[Web page revision data]
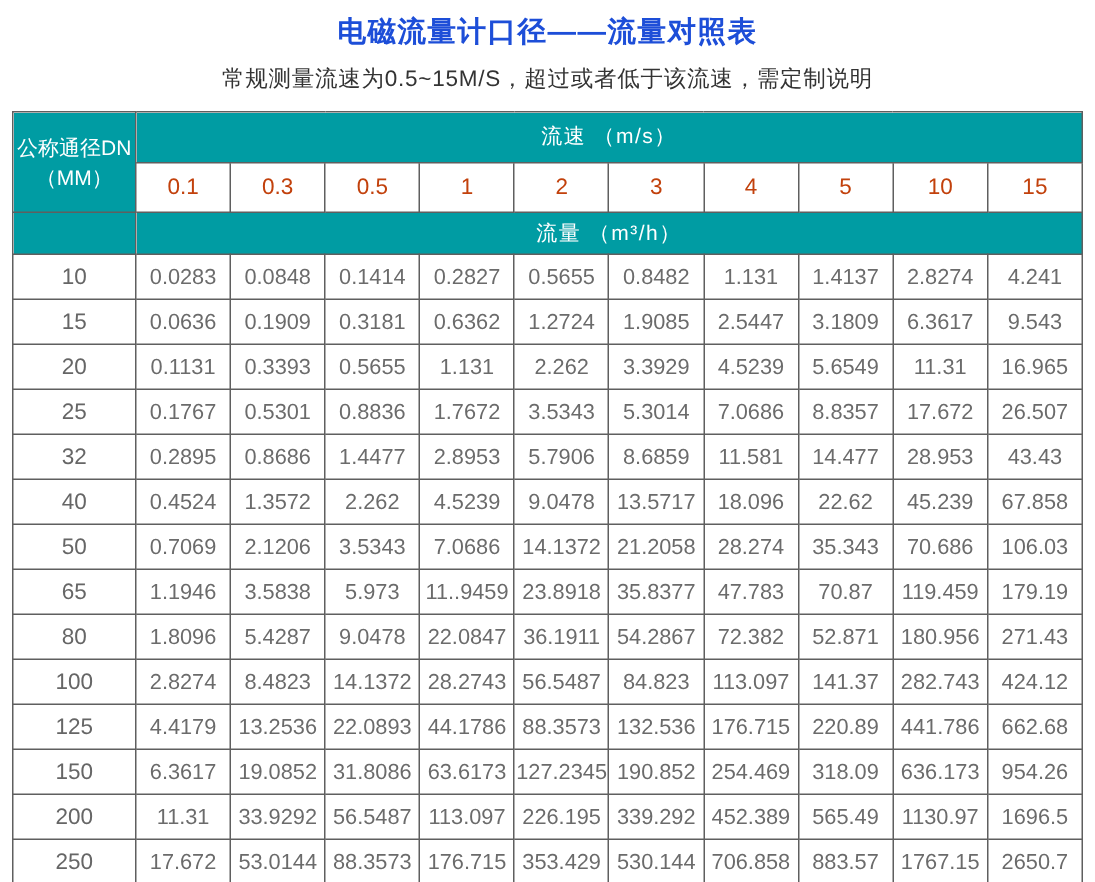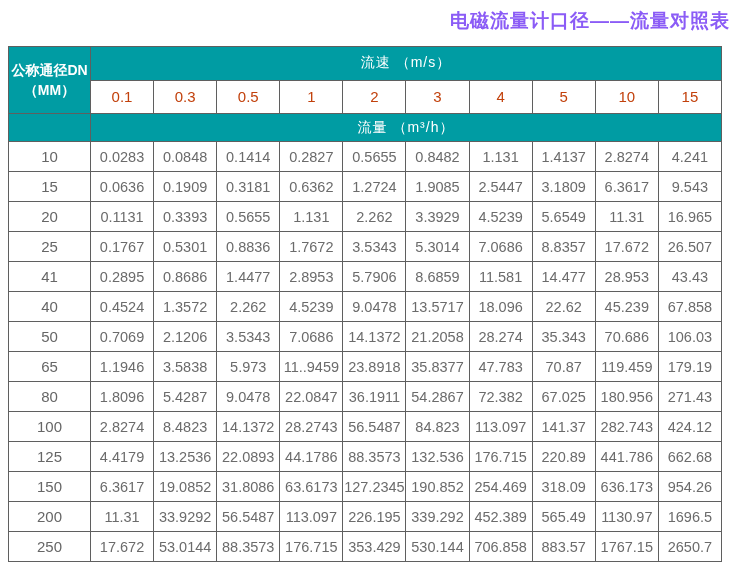--- a/index.html
+++ b/index.html
@@ -10,24 +10,24 @@
     height: 588px;
     font-family: "Liberation Sans", "DejaVu Sans", sans-serif;
     overflow: hidden;
   }
   .page {
     width: 730px;
     height: 588px;
     position: relative;
   }
   .title {
-    text-align: right;
+    text-align: center;
     font-size: 19px;
     font-weight: bold;
-    color: #8b5cf6;
+    color: #1d4ed8;
     padding-top: 8px;
     letter-spacing: 1px;
   }
   .subtitle {
     text-align: center;
     font-size: 15px;
     color: #333333;
     margin-top: 9px;
     letter-spacing: 0.5px;
   }
@@ -49,21 +49,20 @@
   col.dn-col { width: 82px; }
   .teal {
     background: #009CA3;
     color: #ffffff;
     font-size: 14px;
   }
   .corner-cell {
     height: 66px;
     line-height: 1.45;
     font-size: 14px;
-    font-weight: bold;
   }
   .vel-band { height: 32px; letter-spacing: 1px; }
   .flow-band { height: 27px; letter-spacing: 1px; }
   .vel-cell {
     height: 32px;
     background: #ffffff;
     color: #c2410c;
     font-size: 15px;
   }
   .dn-cell {
@@ -77,20 +76,21 @@
     color: #6b6b6b;
     font-size: 14.5px;
     background: #ffffff;
   }
 </style>
 </head>
 <body>
 
 <div class="page">
   <div class="title">电磁流量计口径——流量对照表</div>
+  <div class="subtitle">常规测量流速为0.5~15M/S，超过或者低于该流速，需定制说明</div>
 
   <table class="flow-table">
     <colgroup>
       <col class="dn-col">
       <col>
         <col>
         <col>
         <col>
         <col>
         <col>
@@ -171,21 +171,21 @@
           <td class="data-cell">0.8836</td>
           <td class="data-cell">1.7672</td>
           <td class="data-cell">3.5343</td>
           <td class="data-cell">5.3014</td>
           <td class="data-cell">7.0686</td>
           <td class="data-cell">8.8357</td>
           <td class="data-cell">17.672</td>
           <td class="data-cell">26.507</td>
         </tr>
         <tr>
-          <td class="dn-cell">41</td>
+          <td class="dn-cell">32</td>
           <td class="data-cell">0.2895</td>
           <td class="data-cell">0.8686</td>
           <td class="data-cell">1.4477</td>
           <td class="data-cell">2.8953</td>
           <td class="data-cell">5.7906</td>
           <td class="data-cell">8.6859</td>
           <td class="data-cell">11.581</td>
           <td class="data-cell">14.477</td>
           <td class="data-cell">28.953</td>
           <td class="data-cell">43.43</td>
@@ -231,21 +231,21 @@
         </tr>
         <tr>
           <td class="dn-cell">80</td>
           <td class="data-cell">1.8096</td>
           <td class="data-cell">5.4287</td>
           <td class="data-cell">9.0478</td>
           <td class="data-cell">22.0847</td>
           <td class="data-cell">36.1911</td>
           <td class="data-cell">54.2867</td>
           <td class="data-cell">72.382</td>
-          <td class="data-cell">67.025</td>
+          <td class="data-cell">52.871</td>
           <td class="data-cell">180.956</td>
           <td class="data-cell">271.43</td>
         </tr>
         <tr>
           <td class="dn-cell">100</td>
           <td class="data-cell">2.8274</td>
           <td class="data-cell">8.4823</td>
           <td class="data-cell">14.1372</td>
           <td class="data-cell">28.2743</td>
           <td class="data-cell">56.5487</td>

#### TASK REQUIREMENTS
Without the pictures, give all the records above again exactly.

#### RESPONSE TO THE EXERCISE
--- a/index.html
+++ b/index.html
@@ -10,24 +10,24 @@
     height: 588px;
     font-family: "Liberation Sans", "DejaVu Sans", sans-serif;
     overflow: hidden;
   }
   .page {
     width: 730px;
     height: 588px;
     position: relative;
   }
   .title {
-    text-align: right;
+    text-align: center;
     font-size: 19px;
     font-weight: bold;
-    color: #8b5cf6;
+    color: #1d4ed8;
     padding-top: 8px;
     letter-spacing: 1px;
   }
   .subtitle {
     text-align: center;
     font-size: 15px;
     color: #333333;
     margin-top: 9px;
     letter-spacing: 0.5px;
   }
@@ -49,21 +49,20 @@
   col.dn-col { width: 82px; }
   .teal {
     background: #009CA3;
     color: #ffffff;
     font-size: 14px;
   }
   .corner-cell {
     height: 66px;
     line-height: 1.45;
     font-size: 14px;
-    font-weight: bold;
   }
   .vel-band { height: 32px; letter-spacing: 1px; }
   .flow-band { height: 27px; letter-spacing: 1px; }
   .vel-cell {
     height: 32px;
     background: #ffffff;
     color: #c2410c;
     font-size: 15px;
   }
   .dn-cell {
@@ -77,20 +76,21 @@
     color: #6b6b6b;
     font-size: 14.5px;
     background: #ffffff;
   }
 </style>
 </head>
 <body>
 
 <div class="page">
   <div class="title">电磁流量计口径——流量对照表</div>
+  <div class="subtitle">常规测量流速为0.5~15M/S，超过或者低于该流速，需定制说明</div>
 
   <table class="flow-table">
     <colgroup>
       <col class="dn-col">
       <col>
         <col>
         <col>
         <col>
         <col>
         <col>
@@ -171,21 +171,21 @@
           <td class="data-cell">0.8836</td>
           <td class="data-cell">1.7672</td>
           <td class="data-cell">3.5343</td>
           <td class="data-cell">5.3014</td>
           <td class="data-cell">7.0686</td>
           <td class="data-cell">8.8357</td>
           <td class="data-cell">17.672</td>
           <td class="data-cell">26.507</td>
         </tr>
         <tr>
-          <td class="dn-cell">41</td>
+          <td class="dn-cell">32</td>
           <td class="data-cell">0.2895</td>
           <td class="data-cell">0.8686</td>
           <td class="data-cell">1.4477</td>
           <td class="data-cell">2.8953</td>
           <td class="data-cell">5.7906</td>
           <td class="data-cell">8.6859</td>
           <td class="data-cell">11.581</td>
           <td class="data-cell">14.477</td>
           <td class="data-cell">28.953</td>
           <td class="data-cell">43.43</td>
@@ -231,21 +231,21 @@
         </tr>
         <tr>
           <td class="dn-cell">80</td>
           <td class="data-cell">1.8096</td>
           <td class="data-cell">5.4287</td>
           <td class="data-cell">9.0478</td>
           <td class="data-cell">22.0847</td>
           <td class="data-cell">36.1911</td>
           <td class="data-cell">54.2867</td>
           <td class="data-cell">72.382</td>
-          <td class="data-cell">67.025</td>
+          <td class="data-cell">52.871</td>
           <td class="data-cell">180.956</td>
           <td class="data-cell">271.43</td>
         </tr>
         <tr>
           <td class="dn-cell">100</td>
           <td class="data-cell">2.8274</td>
           <td class="data-cell">8.4823</td>
           <td class="data-cell">14.1372</td>
           <td class="data-cell">28.2743</td>
           <td class="data-cell">56.5487</td>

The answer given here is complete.